他心里一紧,快步冲进正屋。屋里更是冷清,桌椅蒙着厚厚的灰尘,炕上铺的席子卷着边,灶台上的铁锅生了锈,显然己经很久没人住了。
“人呢?”刘二黑也跟着进来,看着这景象,心里咯噔一下,“不会是……”
“别瞎说。”曹水生打断他,尽管心里也慌得厉害,却强迫自己冷静下来,“再找找。”
两人在屋里翻找起来,曹水生掀开炕席,摸了摸炕洞,又打开墙角的木箱,里面只有几件旧衣服。就在他心灰意冷时,眼角瞥见桌角压着个东西——是个信封,上面的字迹歪歪扭扭,是娘的笔迹。
他一把抓过信封,手指都在发抖,拆开一看,里面是张泛黄的草纸,上面用毛笔写着几行字:
“水生吾儿:
见字如面。自你投军,娘日夜牵挂。前几日听你舅舅说,鬼子要往枣庄来,他便连夜接我和你妹妹水静去西川,说那里山高,鬼子打不过去,安全。
你不必挂念,我和水静都好,你舅舅待我们亲。
吾儿要牢记:你穿了几年军装,身上扛的是咱中国人的骨气。如今鬼子占我河山,杀我同胞,身为军人,就得拿起枪,保家卫国。莫要惦记家里,把鬼子打跑了,娘和妹妹自然能回家。
娘字”
曹水生把信纸紧紧攥在手里,指节发白,信纸都被捏出了褶皱。眼泪终于忍不住掉了下来,砸在信纸上,晕开了墨迹。他以为会看到不好的消息,却没想到娘比他想象的更坚强,字里行间没有一句抱怨,全是叮嘱和期盼。

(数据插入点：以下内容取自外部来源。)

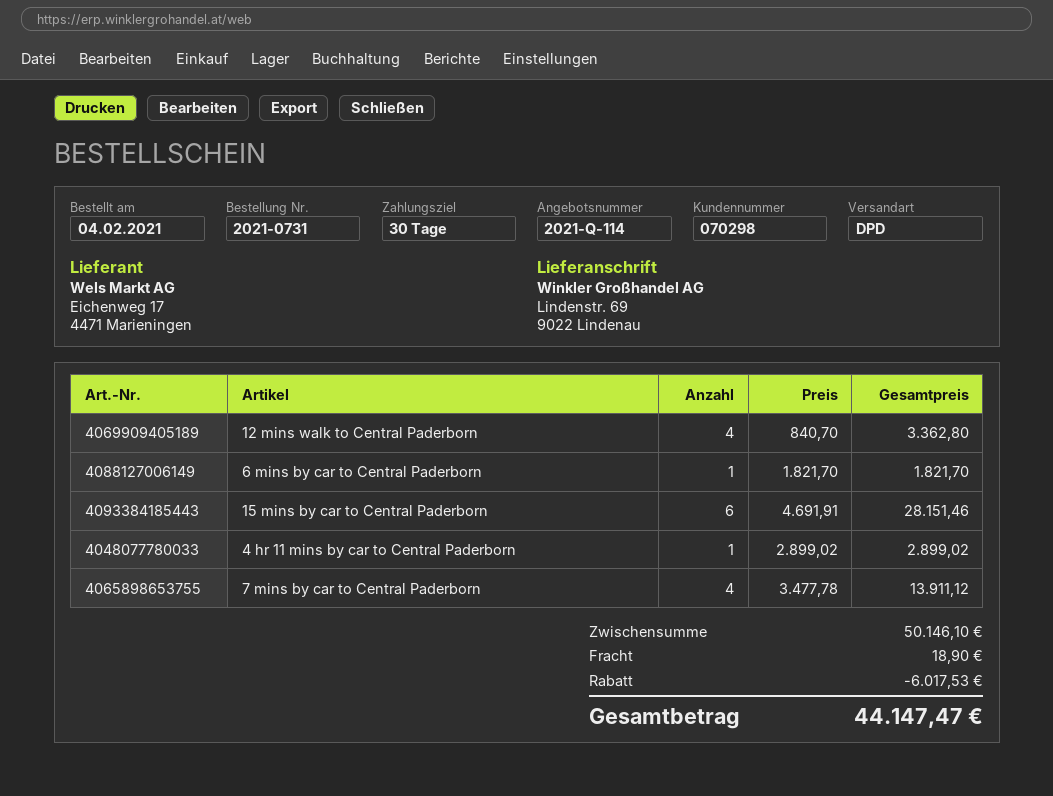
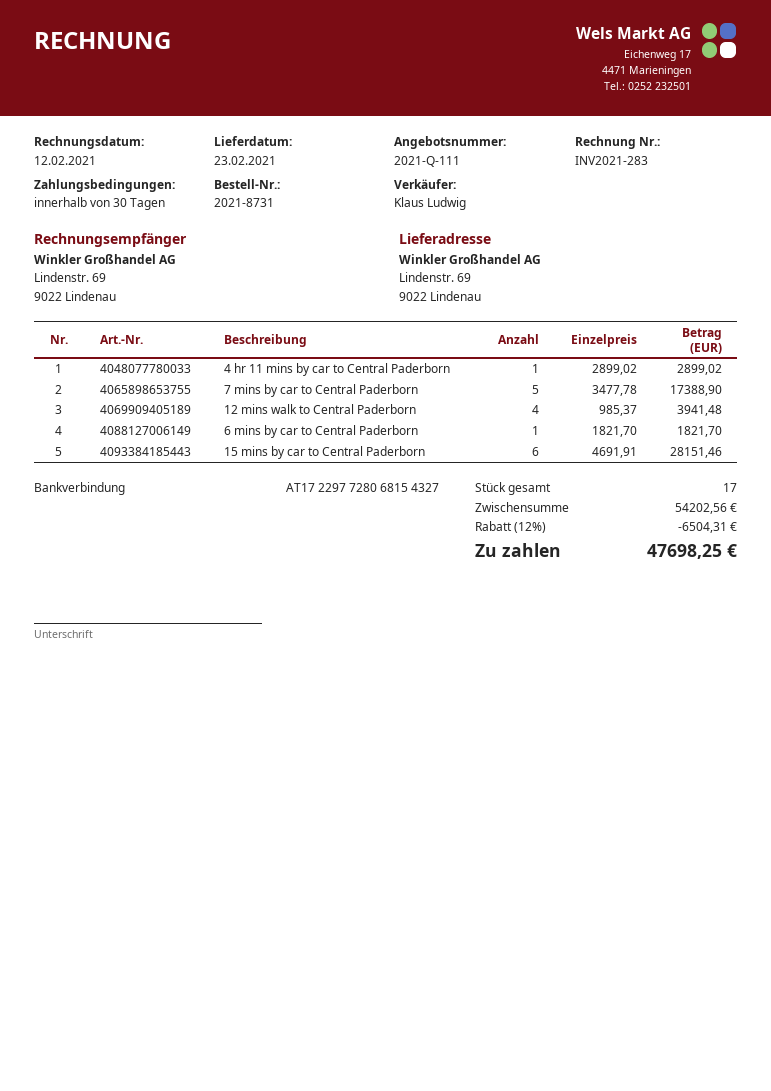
quote number: 2021-Q-114 -> 2021-Q-111
order number: 2021-0731 -> 2021-8731
12 mins walk to Central Paderborn: 4 x 840.70 = 3362.80 -> 4 x 985.37 = 3941.48
7 mins by car to Central Paderborn: 4 x 3477.78 = 13911.12 -> 5 x 3477.78 = 17388.90
subtotal: 50146.10 -> 54202.56
discount: 6017.53 -> 6504.31
shipping: 18.90 -> none
total: 44147.47 -> 47698.25

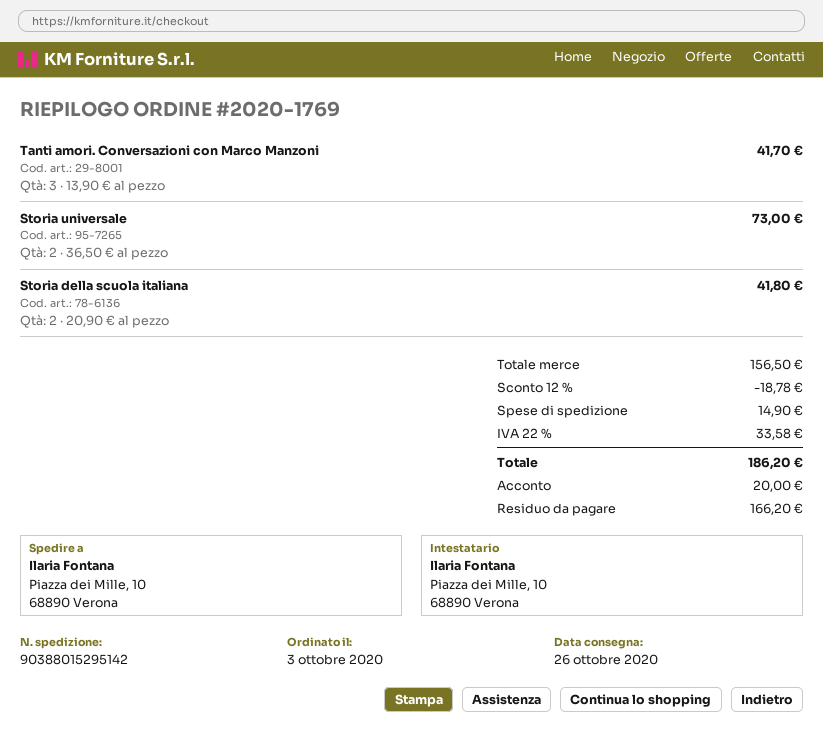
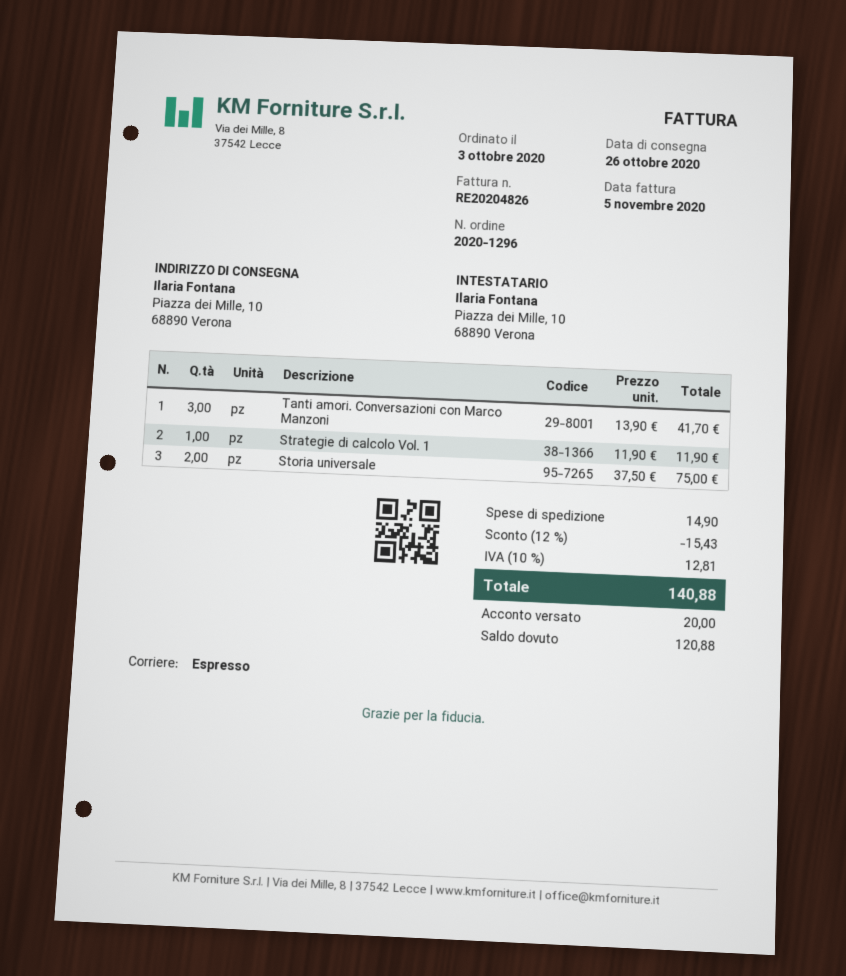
order number: 2020-1769 -> 2020-1296
Storia universale: 2 x 36.50 = 73.00 -> 2 x 37.50 = 75.00
Storia della scuola italiana: 2 x 20.90 = 41.80 -> none
Strategie di calcolo Vol. 1: none -> 1 x 11.90 = 11.90
discount: 12% = 18.78 -> 12% = 15.43
tax: 22% = 33.58 -> 10% = 12.81
total: 186.20 -> 140.88
balance: 166.20 -> 120.88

“曹大哥,婶子和妹妹没事,这是好事啊!”刘二黑凑过来看了信,松了口气,拍着他的肩膀,“西川那边确实偏,鬼子一时半会儿打不过去,安全得很。”
曹水生抹了把脸,把信纸小心翼翼地折好,贴身揣进怀里,像是揣着千斤重担。他走到院子里,望着空荡荡的屋子,突然觉得心里的石头落了地——娘和妹妹安全,他就没了牵挂,可以专心跟鬼子干了。
“走,二黑。”曹水生转身往外走,脚步比来时更坚定,“咱去村里看看,还有没有没走的乡亲,问问鬼子在枣庄的动向。”
刘二黑赶紧跟上:“哎!对了,咱的马咋办?总不能一首牵着吧?”
“找个草料多的地方拴着,村里应该有废弃的马棚。”曹水生说着,己经走出了院门,“这村子看着不像遭过祸,估计乡亲们是提前躲了,说不定能找到人。”
两人在村里转了一圈,大多屋子都空着,门扉虚掩,像是在等主人回来。走到村西头时,忽然听到一间屋子里传来咳嗽声。
曹水生示意刘二黑停下,自己悄悄走过去,推开门一看,炕上端坐着个老太太,正拿着针线缝补衣服,头发全白了,脸上满是皱纹。
“李奶奶?”曹水生认出她是村里的老人,小时候还总给她送过菜。
老太太抬起头,眯着眼睛看了半天,才认出他:“你是……水生?”
“是我,李奶奶。”曹水生走到炕边,“村里咋没人了?您咋没走?”
“走不动喽。”李奶奶叹了口气,放下针线,“我这把老骨头,经不起折腾。你舅舅来接你娘时,也劝过我,我没去。这土坯房住了一辈子,哪儿也不想去。”她看着曹水生,“你娘临走前还跟我说,要是你回来了,让我告诉你,别惦记家,好好打鬼子。”
曹水生心里又是一暖:“奶奶,您知道鬼子啥时候来的枣庄吗?来了多少人?”
“前天才来的,不多,就几十号人,占了村东头的大祠堂,说是要建据点。”李奶奶说起鬼子,恨得牙痒痒,“这帮畜生,来了就抢粮食,还好乡亲们早有准备,大多躲进山里了,没伤着人。”